LogBeast CrawlBeast Consulting Blog Glossary Download Free

Hreflang Tags: The Complete Guide to International SEO

Hreflang tags tell search engines which language and regional version of a page to serve. Get the implementation right with this complete guide to international SEO.

🌍
✨ Summarize with AI

What Are Hreflang Tags?

Hreflang is an HTML attribute introduced by Google in 2011 that tells search engines which language and regional variant of a page should be served to users in different locations. The attribute uses the rel="alternate" hreflang="x" pattern to create a mapping between equivalent pages across languages and regions.

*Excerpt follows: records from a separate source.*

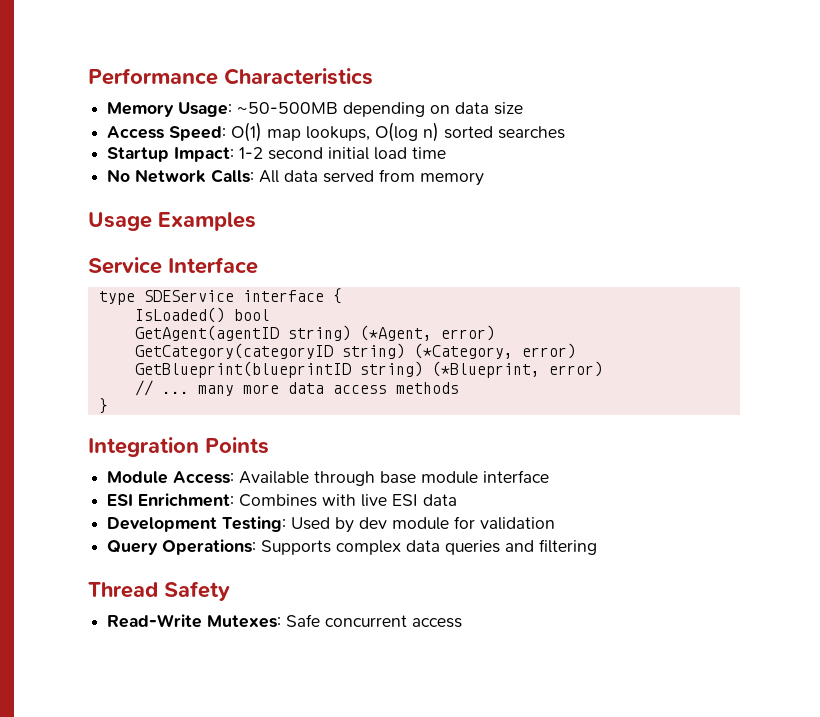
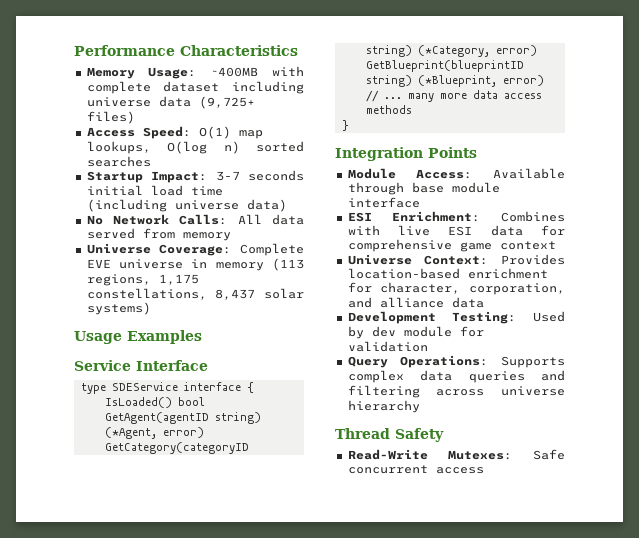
- Memory Usage: ~50-500MB depending on data size
+ Memory Usage: ~400MB with complete dataset including universe data (9,725+ files)
- Startup Impact: 1-2 second initial load time
+ Startup Impact: 3-7 seconds initial load time (including universe data)
+ Universe Coverage: Complete EVE universe in memory (113 regions, 1,175 constellations, 8,437 solar systems)
- ESI Enrichment: Combines with live ESI data
+ ESI Enrichment: Combines with live ESI data for comprehensive game context
+ Universe Context: Provides location-based enrichment for character, corporation, and alliance data
- Query Operations: Supports complex data queries and filtering
+ Query Operations: Supports complex data queries and filtering across universe hierarchy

Consider an e-commerce site selling shoes. A user in Germany searching for "Laufschuhe" should land on your German-language page with prices in euros, not your English-language page with prices in dollars. Without hreflang, Google has to guess which version to show, and it frequently guesses wrong -- especially when the content is structurally similar across versions.

Hreflang solves three specific problems:

🔑 Key Insight: Hreflang is a signal, not a directive. Google uses it as a strong hint for which version to show in search results, but it can override your hreflang annotations if other signals (like user location, search language settings, or page quality) contradict them. Getting hreflang right removes ambiguity and gives Google the clearest possible signal.

Why Hreflang Matters for SEO

The impact of correct hreflang implementation goes beyond just showing the right language. It directly affects traffic, rankings, and revenue for international sites.

Preventing Cannibalization

Without hreflang, Google may consolidate your regional pages into a single canonical. If you have separate pages for example.com/en-us/shoes and example.com/en-gb/shoes, Google might pick one as the canonical and suppress the other from search results entirely. The suppressed version loses all organic traffic. Hreflang explicitly tells Google these are intentional variants, not duplicates.

Improving Click-Through Rates

When users see search results in their own language with local pricing, they click at significantly higher rates. A study by CSA Research found that 76% of online shoppers prefer to buy products with information in their native language. Serving the wrong language version in search results means losing those clicks to competitors who got their hreflang right.

Reducing Bounce Rates

Landing on a page in the wrong language is one of the fastest ways to drive users away. If a Spanish-speaking user lands on your English page because Google picked the wrong version, that user will bounce immediately. High bounce rates on landing pages send negative engagement signals back to Google, creating a downward spiral for rankings.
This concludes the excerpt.